**Task directions**
Each line below from the "Fairy (Lilac): 1" line through the "Mulino bianco borsa" line, those two included, must be restated word for word; the pictures must not be.

═════ Data shown ═════

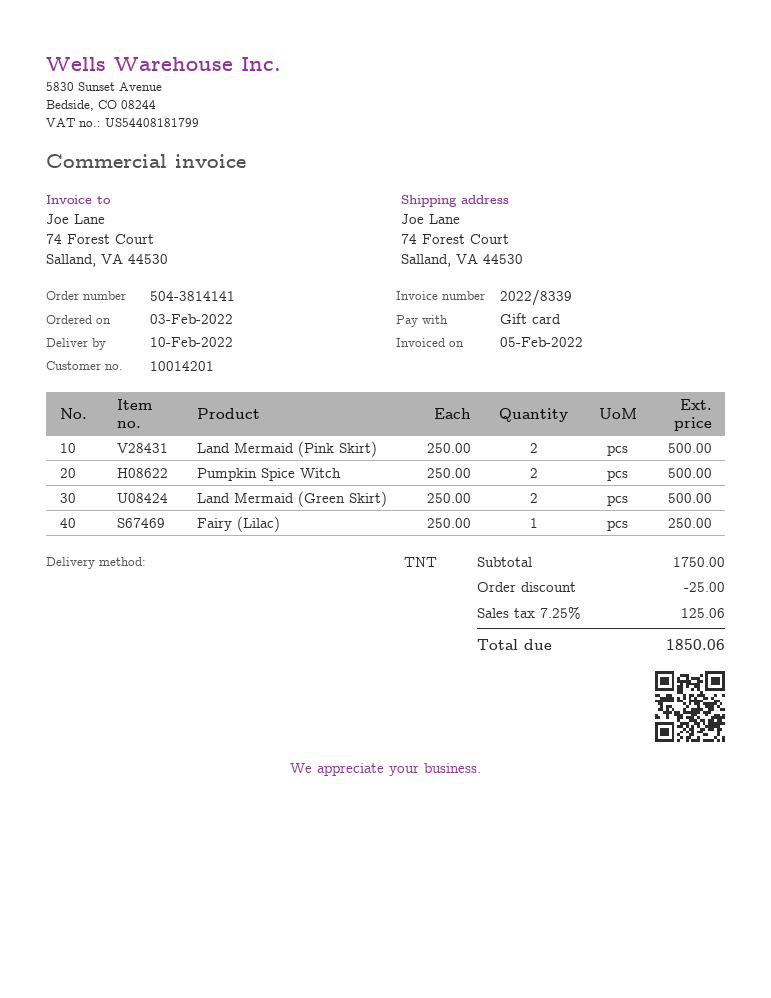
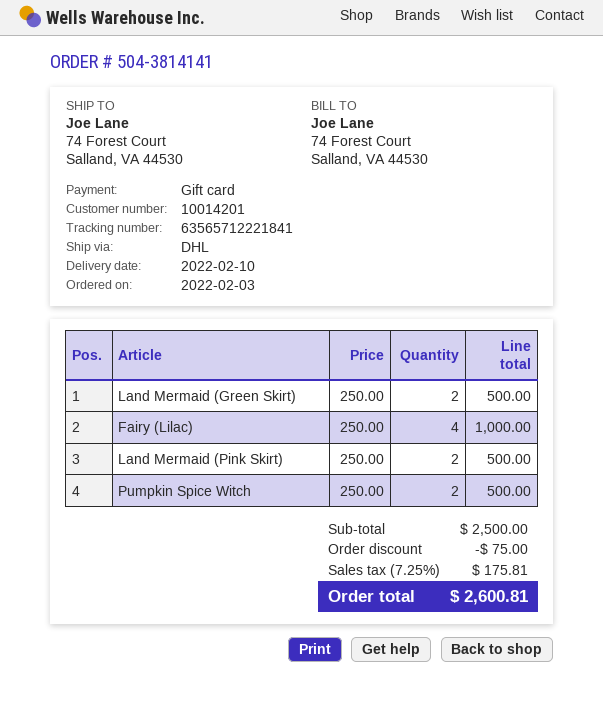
shipping method: TNT -> DHL
Fairy (Lilac): 1 x 250.00 = 250.00 -> 4 x 250.00 = 1000.00
subtotal: 1750.00 -> 2500.00
discount: 25.00 -> 75.00
tax: 7.25% = 125.06 -> 7.25% = 175.81
total: 1850.06 -> 2600.81

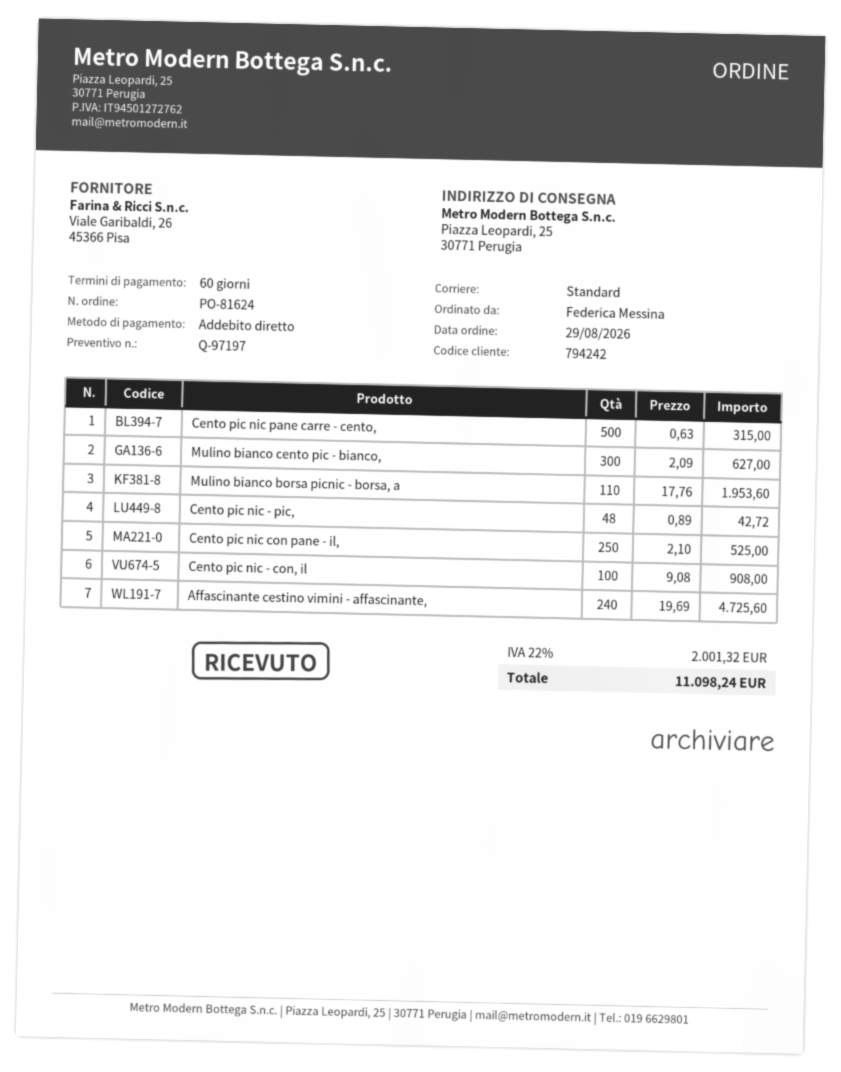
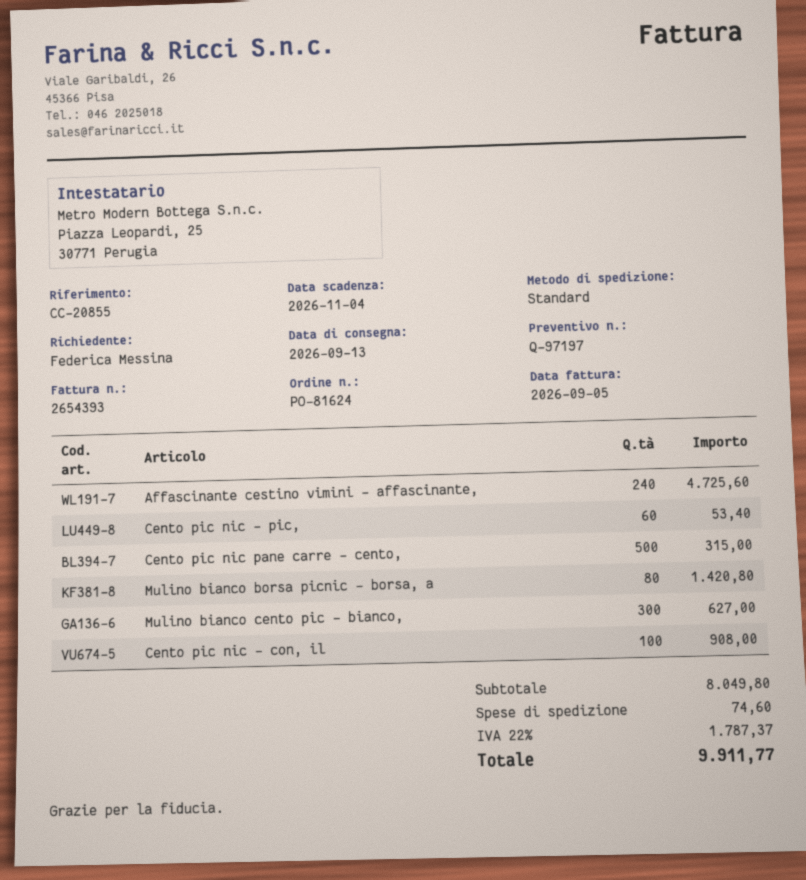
Mulino bianco borsa picnic - borsa, a: 110 for 1953.60 -> 80 for 1420.80
Cento pic nic - pic,: 48 for 42.72 -> 60 for 53.40
Cento pic nic con pane - il,: 250 for 525.00 -> none
shipping: none -> 74.60
tax: 22% = 2001.32 -> 22% = 1787.37
total: 11098.24 -> 9911.77

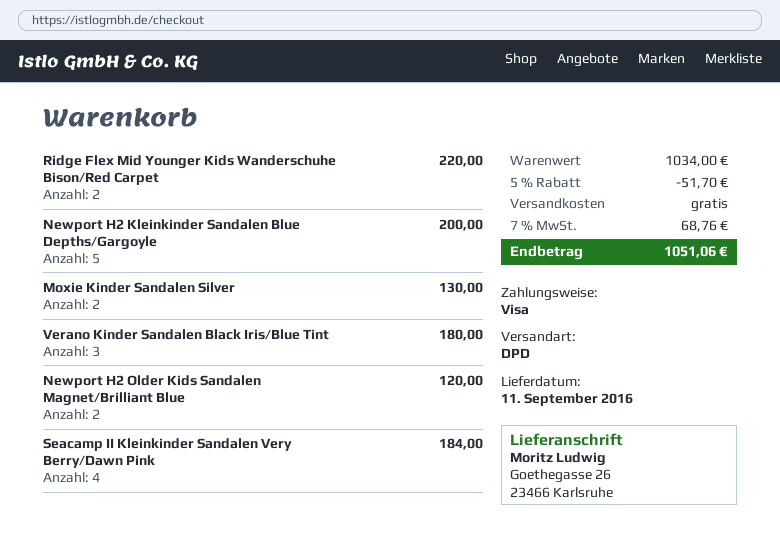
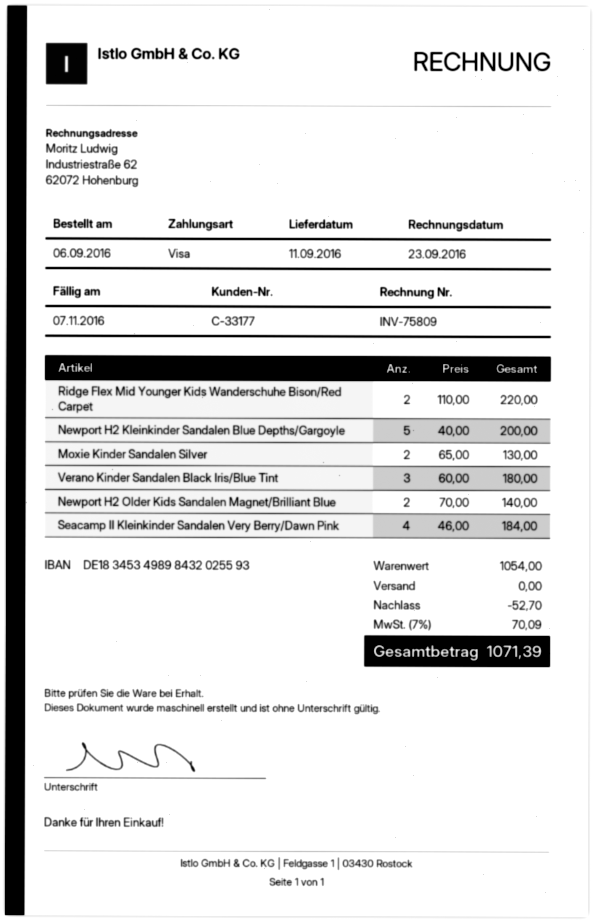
Newport H2 Older Kids Sandalen Magnet/Brilliant Blue: 2 for 120.00 -> 2 for 140.00
subtotal: 1034.00 -> 1054.00
discount: 51.70 -> 52.70
tax: 7% = 68.76 -> 7% = 70.09
total: 1051.06 -> 1071.39

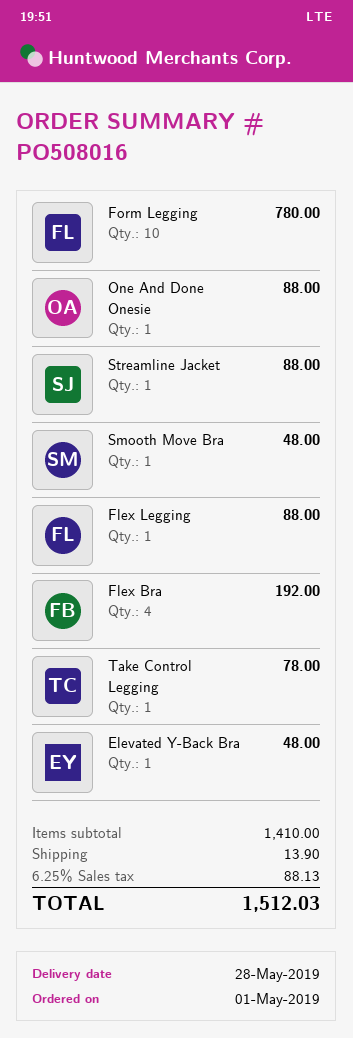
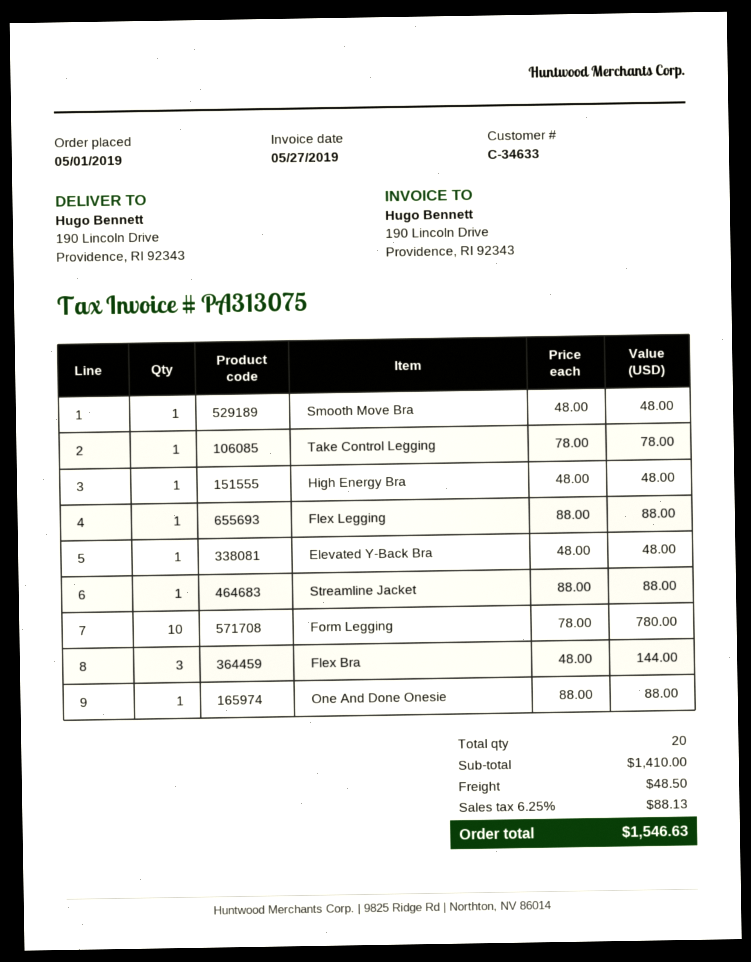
Flex Bra: 4 for 192.00 -> 3 for 144.00
High Energy Bra: none -> 1 for 48.00
shipping: 13.90 -> 48.50
total: 1512.03 -> 1546.63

═════

**Reply**
Fairy (Lilac): 1 x 250.00 = 250.00 -> 4 x 250.00 = 1000.00
subtotal: 1750.00 -> 2500.00
discount: 25.00 -> 75.00
tax: 7.25% = 125.06 -> 7.25% = 175.81
total: 1850.06 -> 2600.81

Mulino bianco borsa picnic - borsa, a: 110 for 1953.60 -> 80 for 1420.80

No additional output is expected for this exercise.